INPUT DATA below:

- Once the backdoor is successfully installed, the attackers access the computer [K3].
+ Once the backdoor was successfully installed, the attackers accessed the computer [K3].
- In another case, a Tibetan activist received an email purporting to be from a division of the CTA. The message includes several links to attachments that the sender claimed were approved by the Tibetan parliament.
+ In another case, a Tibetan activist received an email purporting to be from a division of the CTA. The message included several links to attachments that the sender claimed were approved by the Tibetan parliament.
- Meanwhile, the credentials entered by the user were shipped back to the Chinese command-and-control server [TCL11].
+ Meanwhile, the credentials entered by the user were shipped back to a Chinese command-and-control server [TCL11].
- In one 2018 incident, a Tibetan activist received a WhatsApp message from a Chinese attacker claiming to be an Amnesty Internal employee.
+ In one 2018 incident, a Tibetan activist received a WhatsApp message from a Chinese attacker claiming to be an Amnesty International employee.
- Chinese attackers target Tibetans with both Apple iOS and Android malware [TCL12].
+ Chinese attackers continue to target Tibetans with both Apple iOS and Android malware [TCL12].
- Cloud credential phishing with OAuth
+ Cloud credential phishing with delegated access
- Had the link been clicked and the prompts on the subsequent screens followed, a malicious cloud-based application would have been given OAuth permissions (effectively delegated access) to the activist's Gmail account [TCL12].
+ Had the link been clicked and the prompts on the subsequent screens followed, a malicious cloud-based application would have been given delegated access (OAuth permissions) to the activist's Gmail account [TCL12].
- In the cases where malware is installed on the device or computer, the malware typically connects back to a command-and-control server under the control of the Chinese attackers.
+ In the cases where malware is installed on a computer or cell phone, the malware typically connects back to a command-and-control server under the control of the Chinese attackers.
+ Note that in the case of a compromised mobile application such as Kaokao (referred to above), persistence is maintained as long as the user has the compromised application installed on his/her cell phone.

End of INPUT DATA.

DIRECTIONS FOR THIS TASK. Give the records above again in full, keeping every character unchanged.

COMPLETED TASK.
- Once the backdoor is successfully installed, the attackers access the computer [K3].
+ Once the backdoor was successfully installed, the attackers accessed the computer [K3].
- In another case, a Tibetan activist received an email purporting to be from a division of the CTA. The message includes several links to attachments that the sender claimed were approved by the Tibetan parliament.
+ In another case, a Tibetan activist received an email purporting to be from a division of the CTA. The message included several links to attachments that the sender claimed were approved by the Tibetan parliament.
- Meanwhile, the credentials entered by the user were shipped back to the Chinese command-and-control server [TCL11].
+ Meanwhile, the credentials entered by the user were shipped back to a Chinese command-and-control server [TCL11].
- In one 2018 incident, a Tibetan activist received a WhatsApp message from a Chinese attacker claiming to be an Amnesty Internal employee.
+ In one 2018 incident, a Tibetan activist received a WhatsApp message from a Chinese attacker claiming to be an Amnesty International employee.
- Chinese attackers target Tibetans with both Apple iOS and Android malware [TCL12].
+ Chinese attackers continue to target Tibetans with both Apple iOS and Android malware [TCL12].
- Cloud credential phishing with OAuth
+ Cloud credential phishing with delegated access
- Had the link been clicked and the prompts on the subsequent screens followed, a malicious cloud-based application would have been given OAuth permissions (effectively delegated access) to the activist's Gmail account [TCL12].
+ Had the link been clicked and the prompts on the subsequent screens followed, a malicious cloud-based application would have been given delegated access (OAuth permissions) to the activist's Gmail account [TCL12].
- In the cases where malware is installed on the device or computer, the malware typically connects back to a command-and-control server under the control of the Chinese attackers.
+ In the cases where malware is installed on a computer or cell phone, the malware typically connects back to a command-and-control server under the control of the Chinese attackers.
+ Note that in the case of a compromised mobile application such as Kaokao (referred to above), persistence is maintained as long as the user has the compromised application installed on his/her cell phone.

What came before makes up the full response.